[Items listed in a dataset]
§
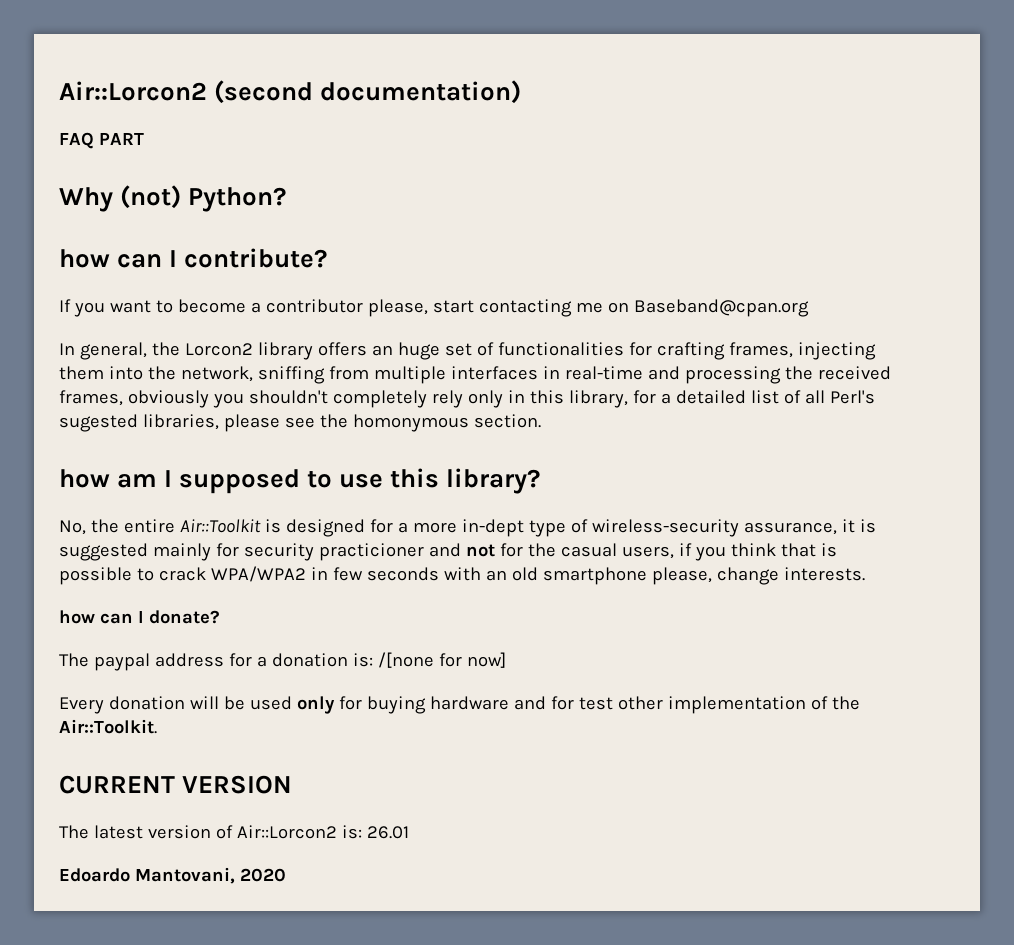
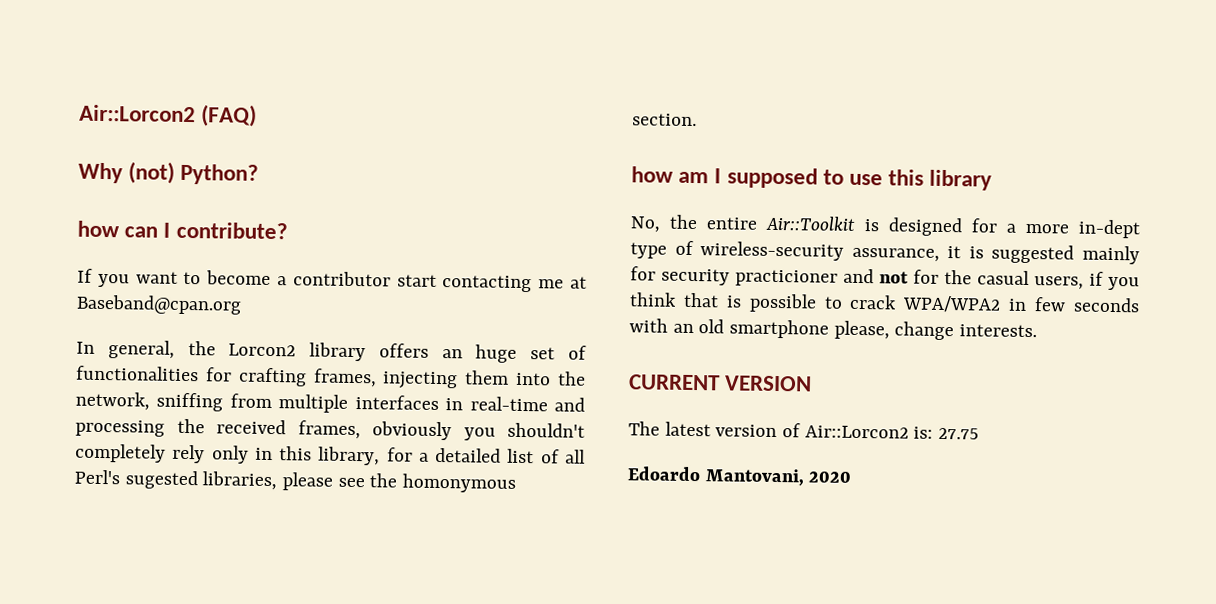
[59,80,522,104] [59,132,144,149] Air::Lorcon2 (second documentation) // FAQ PART -> [79,104,258,127] Air::Lorcon2 (FAQ)
[367,299,428,317] please, -> (391, 279) none
[607,302,629,313] on -> [570,276,587,289] at
[446,468,541,494] library? -> [929,169,993,191] library
[59,610,220,624] [59,652,506,671] [59,696,860,714] [59,719,157,734] // how can I donate? // The paypal address for a donation is: /[none for now] // Every donation will be used only for buying hardware and for test other implementation of the Air::Toolkit. -> (1038, 331) none
[366,826,409,839] 26.01 -> [938,427,980,440] 27.75

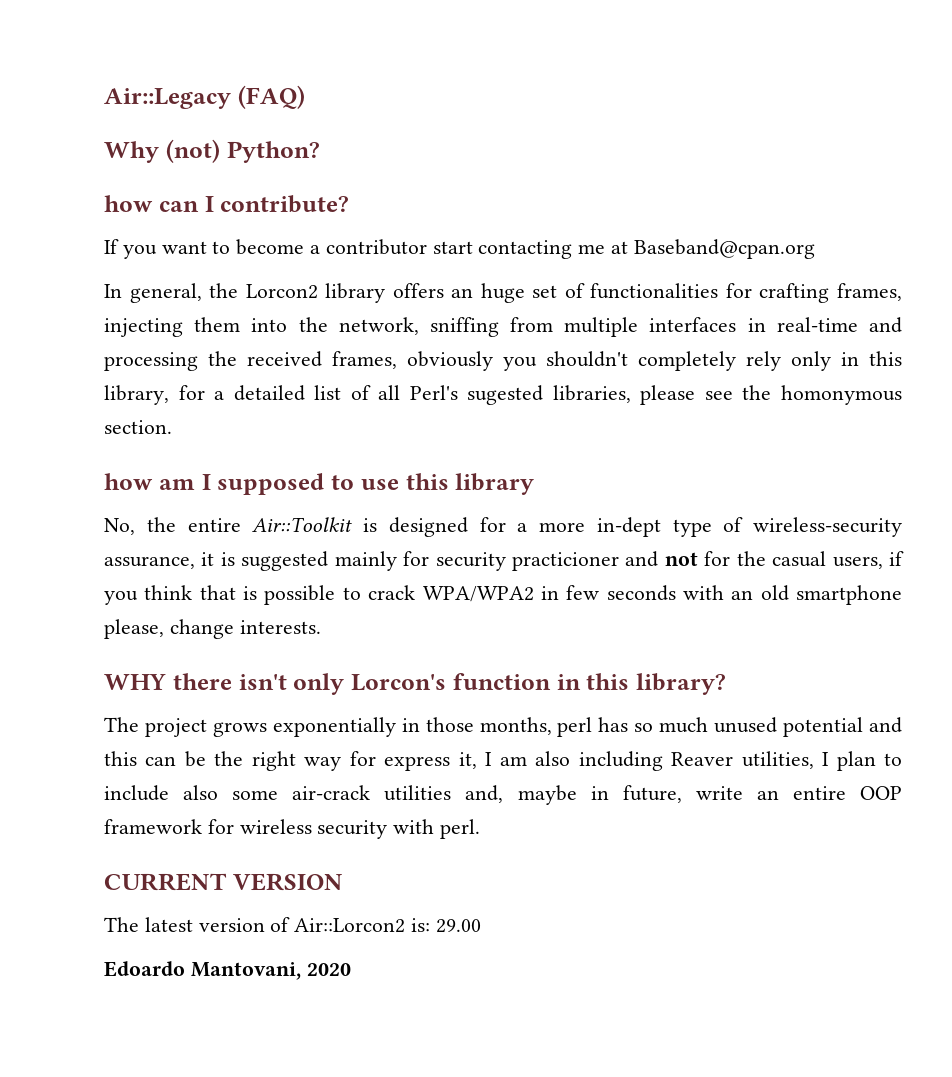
[79,104,196,123] Air::Lorcon2 -> [104,88,231,109] Air::Legacy
(1038, 331) none -> [104,673,726,695] [104,717,902,737] [104,751,902,771] [104,785,903,805] [104,819,481,839] // WHY there isn't only Lorcon's function in this library? // The project grows exponentially in those months, perl has so much unused potential and this can be the right way for express it, I am also including Reaver utilities, I plan to include also some air-crack utilities and, maybe in future, write an entire OOP framework for wireless security with perl.
[938,427,980,440] 27.75 -> [435,919,481,933] 29.00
§
All that is wanted is the stretch of lines above from the one containing "[446,468,541,494] library? ->" through the one containing "[59,610,220,624] [59,652,506,671] [59,696,860,714]", duplicated exactly.

* **Exercise result**
[446,468,541,494] library? -> [929,169,993,191] library
[59,610,220,624] [59,652,506,671] [59,696,860,714] [59,719,157,734] // how can I donate? // The paypal address for a donation is: /[none for now] // Every donation will be used only for buying hardware and for test other implementation of the Air::Toolkit. -> (1038, 331) none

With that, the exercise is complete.